Shining a spotlight on some innovative biotechs developing non-opioid alternatives to pain relief.

Pacira, San Diego, CA, The cornerstone of the Pacira product portfolio is DepoFoam®, a proprietary drug delivery platform designed to extend a medication’s duration of action without altering its molecular structure. The DepoFoam carrier matrix is made up of multivesicular liposomes that encapsulate a drug. Each chamber is separated by lipid membranes that naturally erode to release the drug over a desired period of time.

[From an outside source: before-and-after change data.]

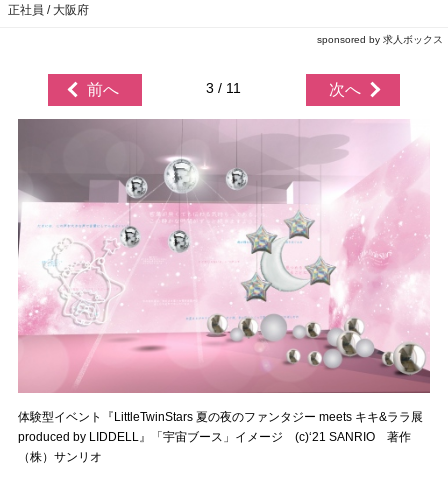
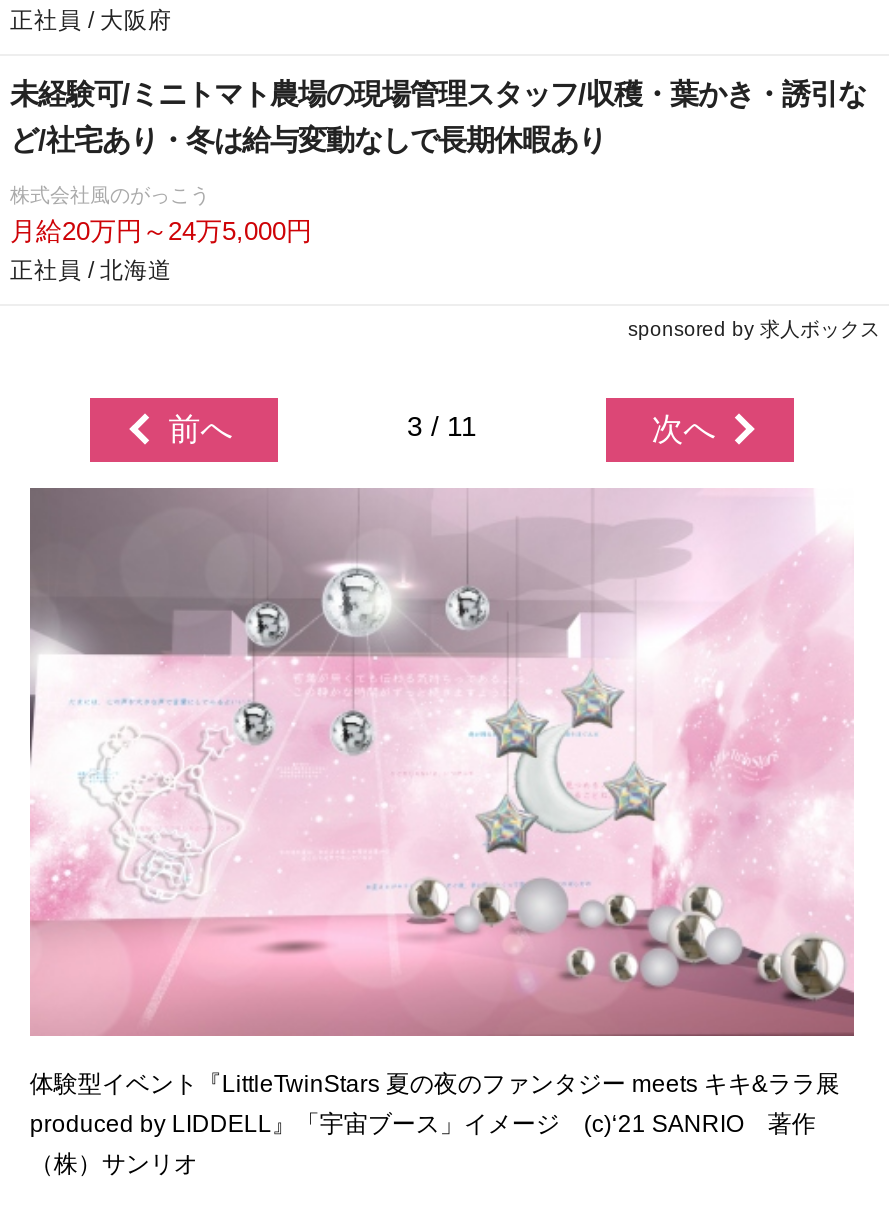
+ 未経験可/ミニトマト農場の現場管理スタッフ/収穫・葉かき・誘引な
+ ど/社宅あり・冬は給与変動なしで長期休暇あり
+ 株式会社風のがっこう
+ 月給20万円～24万5,000円
+ 正社員 / 北海道
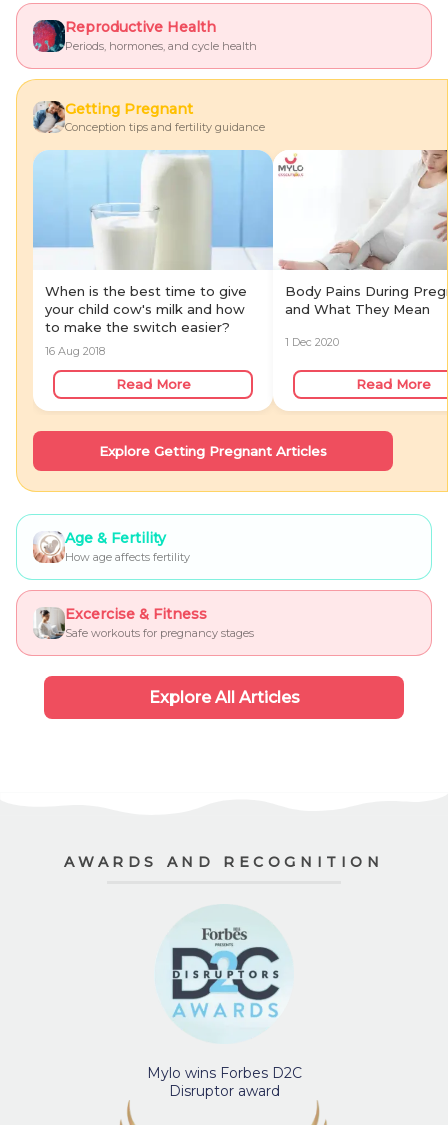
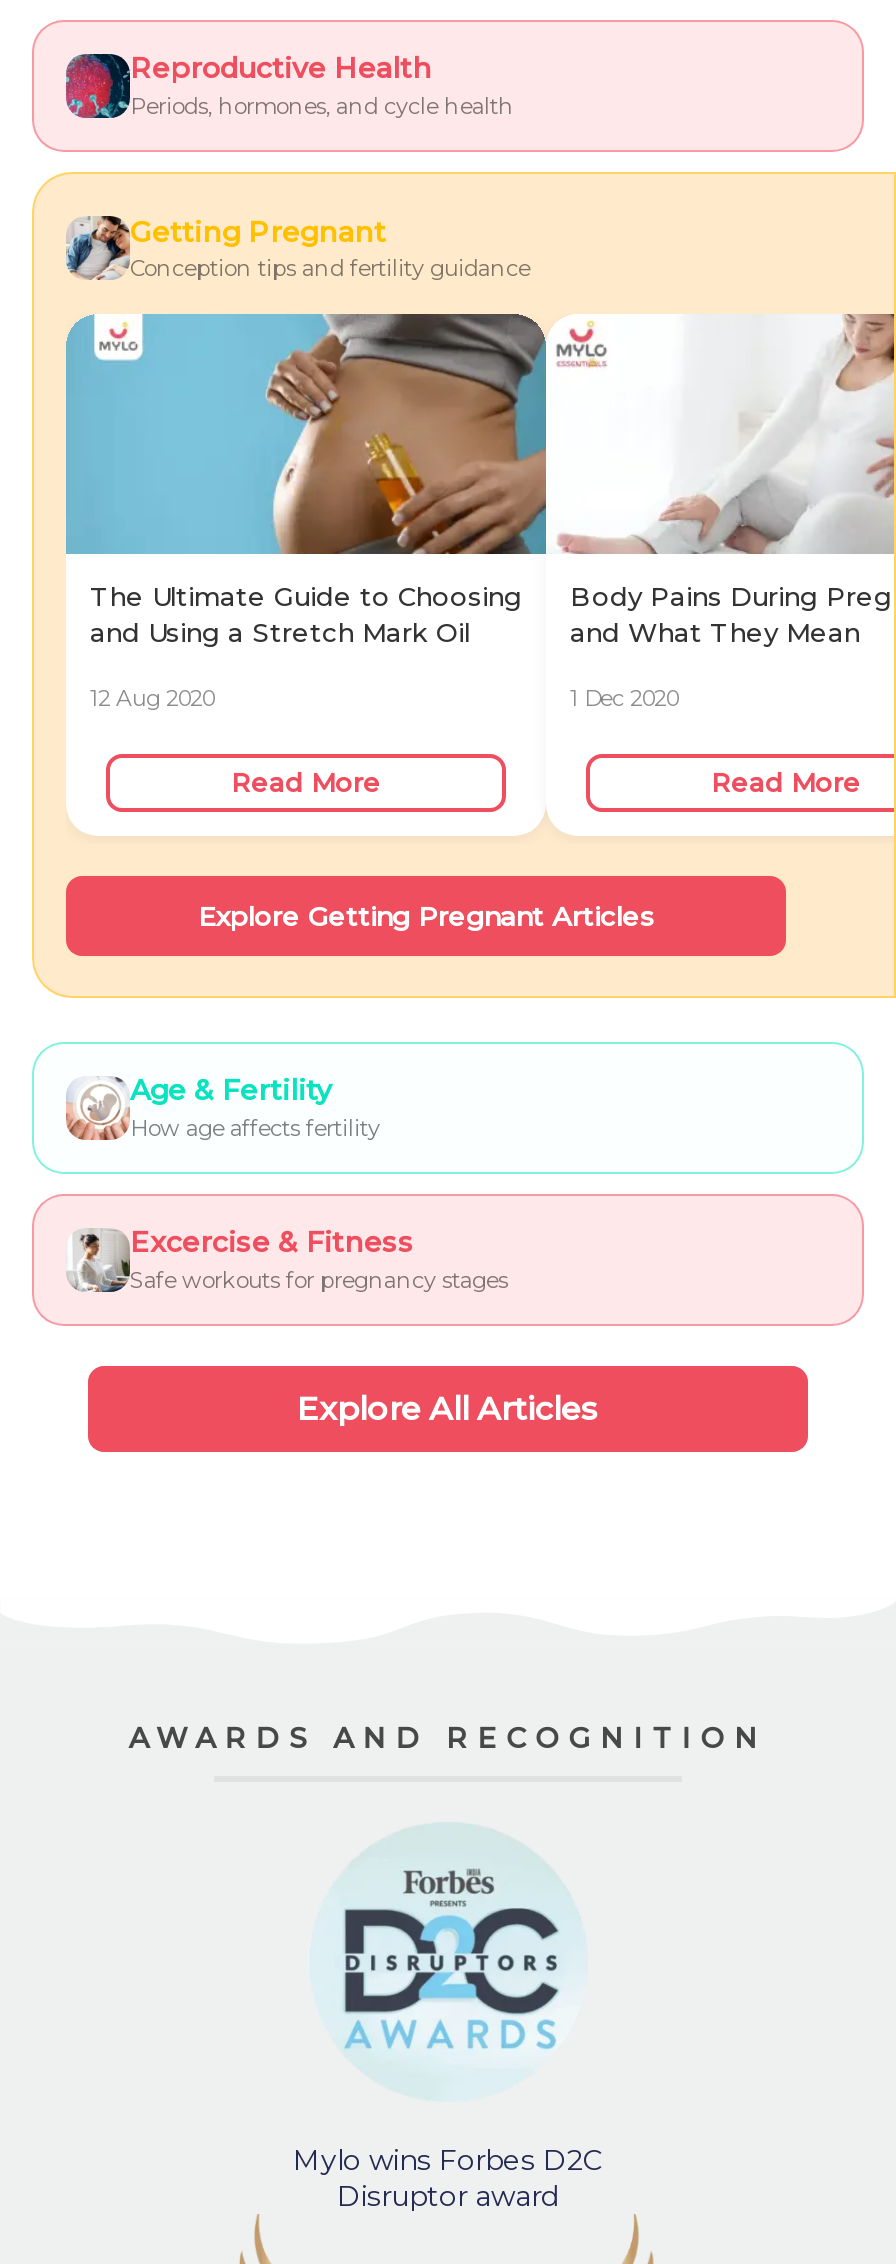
- [image]
- When is the best time to give
- your child cow's milk and how
- to make the switch easier?
+ [image]
+ The Ultimate Guide to Choosing
+ and Using a Stretch Mark Oil

- 16 Aug 2018
+ 12 Aug 2020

In 2012, Pacira successfully launched EXPAREL® (bupivacaine liposome injectable suspension), the first and only DepoFoam-based local analgesic. Indicated for administration into the surgical site to produce postsurgical analgesia, a single dose of EXPAREL provides non-opioid pain control with reduced opioid requirements for up to 72 hours* without the need for catheters or pumps.

WEX Pharmaceuticals Inc. Vancouver, Canada, is developing a new class of non-opioid analgesics. WEX’s proprietary platform and the lead product is Halneuron®. The active pharmaceutical ingredient in Halneuron is Tetrodotoxin (“TTX”) which is a proven sodium channel blocker.

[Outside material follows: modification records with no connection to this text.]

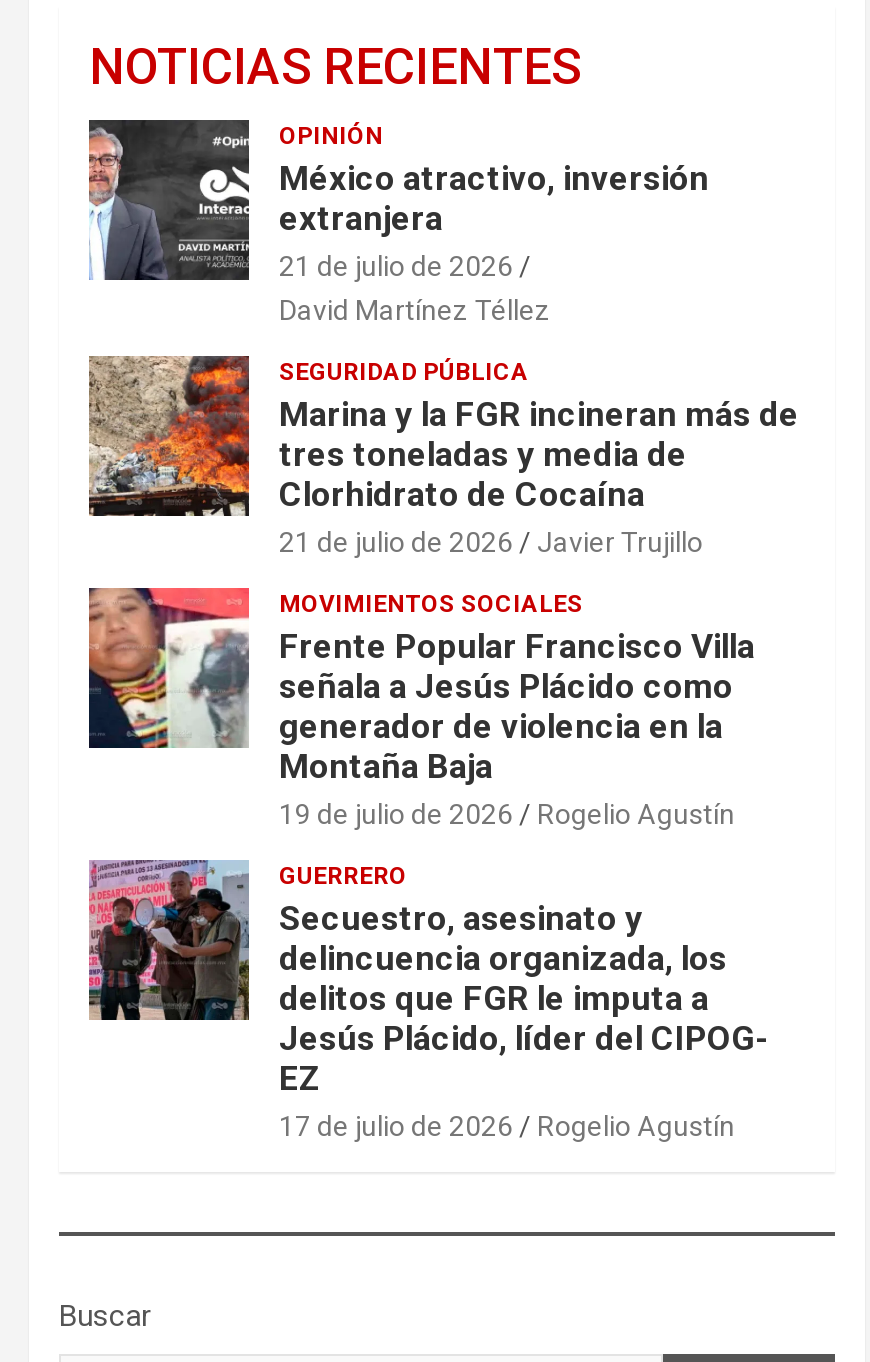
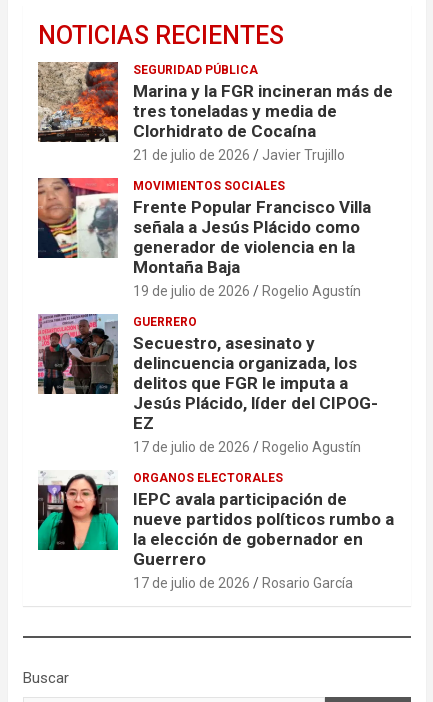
- [image]
- OPINIÓN
- México atractivo, inversión
- extranjera
- 21 de julio de 2026
- David Martínez Téllez

moved up: [image] | SEGURIDAD PÚBLICA | Marina y la FGR incineran más de | ... | 17 de julio de 2026 | Rogelio Agustín

+ [image]
+ ORGANOS ELECTORALES
+ IEPC avala participación de
+ nueve partidos políticos rumbo a
+ la elección de gobernador en
+ Guerrero
+ 17 de julio de 2026
+ Rosario García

Halneuron is in Phase III clinical development for the treatment of cancer-related pain and will commence Phase III clinical development for chemotherapy-induced neuropathic pain. WEX has conducted over 15 clinical trials with TTX and has treated more than 700 patients to date.

Regulonix, Arizona, has designed a drug that disrupts the interaction between a mediator protein called CRMP2 and an enzyme, Ubc9, which is important in the activity of NaV1.7. The drug reversed pain in six different rat models, the researchers showed in a study published in Science Translational Medicine.

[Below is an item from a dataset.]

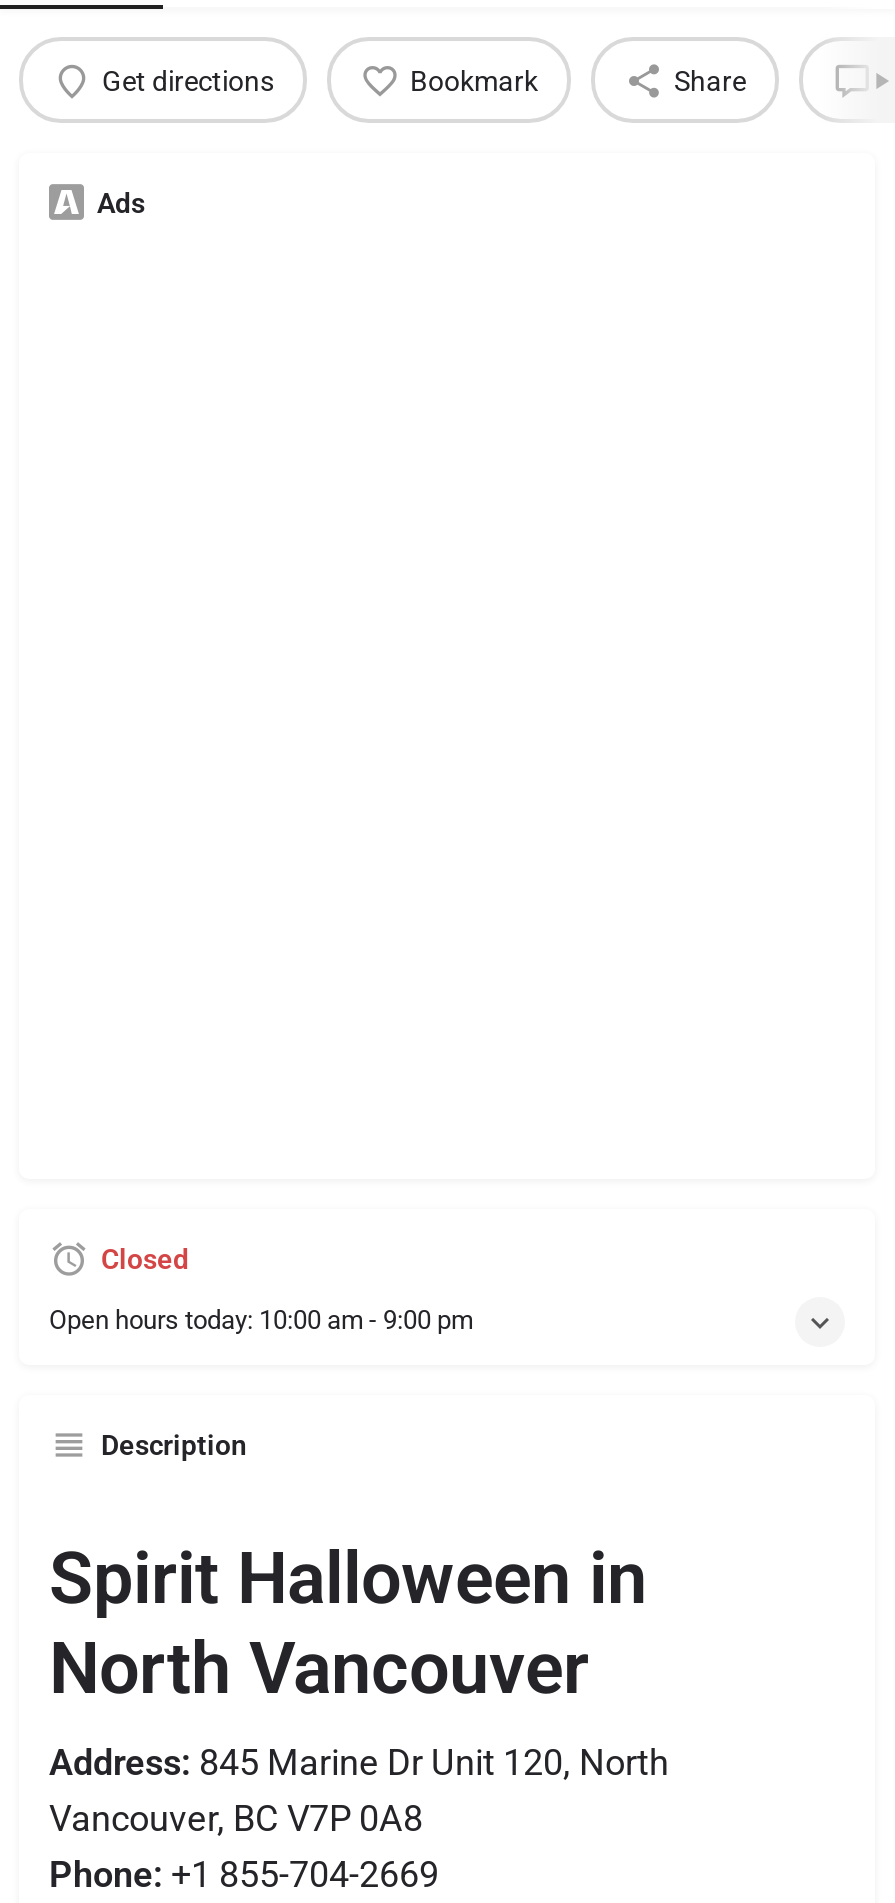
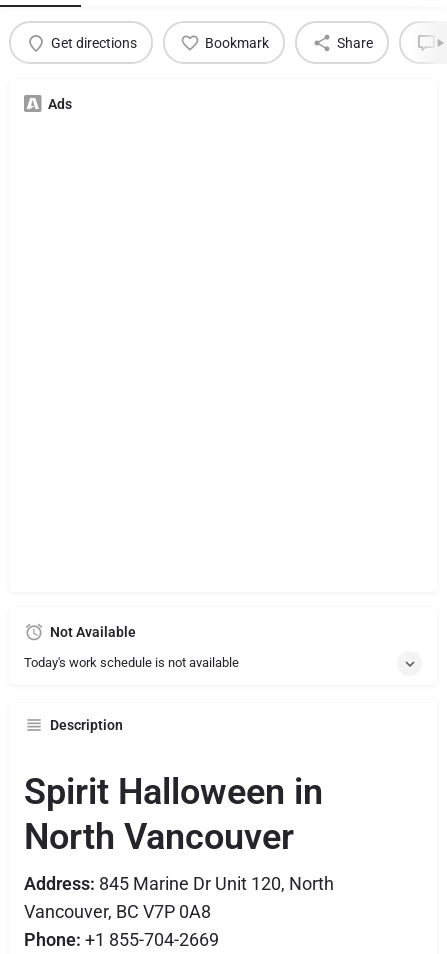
- Closed
+ Not Available

- Open hours today: 10:00 am - 9:00 pm
+ Today's work schedule is not available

The University of Arizona has licensed the drug which was co-founded by the study’s senior author, Rajesh Khanna, Ph.D., to develop ion channel-targeting non-opioid painkillers. Khanna, a professor of pharmacology, and his team have been working with the National Institutes of Health’s National Center for Advancing Translational Sciences to optimize the compound, according to the university’s health sciences department.

Concentric Analgesics, San Francisco, CA is a clinical stage biotechnology company committed to developing novel, non-opioid therapeutics for chronic pain management. The company’s lead drug candidate CA-008 is a water-soluble prodrug that is a potent TRPV-1 agonist and can selectively and reversibly desensitize pain conducting C-fiber nociceptors. It has the potential to eliminate the need for opioids in post-surgery recovery period and can offer pain relief up to a week after injecting.

The company is focused on three underserved markets namely management of post-surgical pain, chronic osteoarthritis pain, and intractable cancer pain. The company received a Breakthrough Therapy designation from the U.S. Food and Drug Administration (FDA) for CA-008 in post-surgical pain in September 2018.